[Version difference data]
◆ ◆ ◆ ◆
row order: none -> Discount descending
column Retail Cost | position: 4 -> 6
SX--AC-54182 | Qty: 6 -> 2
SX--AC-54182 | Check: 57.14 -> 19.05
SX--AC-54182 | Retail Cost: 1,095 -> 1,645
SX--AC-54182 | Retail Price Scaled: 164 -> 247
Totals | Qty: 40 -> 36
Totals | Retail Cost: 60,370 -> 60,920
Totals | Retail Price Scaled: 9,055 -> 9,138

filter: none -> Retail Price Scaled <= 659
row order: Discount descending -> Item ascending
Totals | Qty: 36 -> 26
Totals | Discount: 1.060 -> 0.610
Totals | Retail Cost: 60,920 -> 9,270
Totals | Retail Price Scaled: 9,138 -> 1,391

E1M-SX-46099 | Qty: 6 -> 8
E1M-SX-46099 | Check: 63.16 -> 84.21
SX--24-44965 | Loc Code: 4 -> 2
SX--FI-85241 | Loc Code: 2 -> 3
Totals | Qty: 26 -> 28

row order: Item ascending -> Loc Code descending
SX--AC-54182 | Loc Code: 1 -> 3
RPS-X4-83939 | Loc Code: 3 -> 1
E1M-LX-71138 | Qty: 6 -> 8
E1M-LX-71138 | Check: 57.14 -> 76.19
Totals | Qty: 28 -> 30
◆ ◆ ◆ ◆
AIM OF THE EXERCISE
Go line by line through the records and copy those that contain the word "none".

RESPONSE TO THIS EXERCISE
row order: none -> Discount descending
filter: none -> Retail Price Scaled <= 659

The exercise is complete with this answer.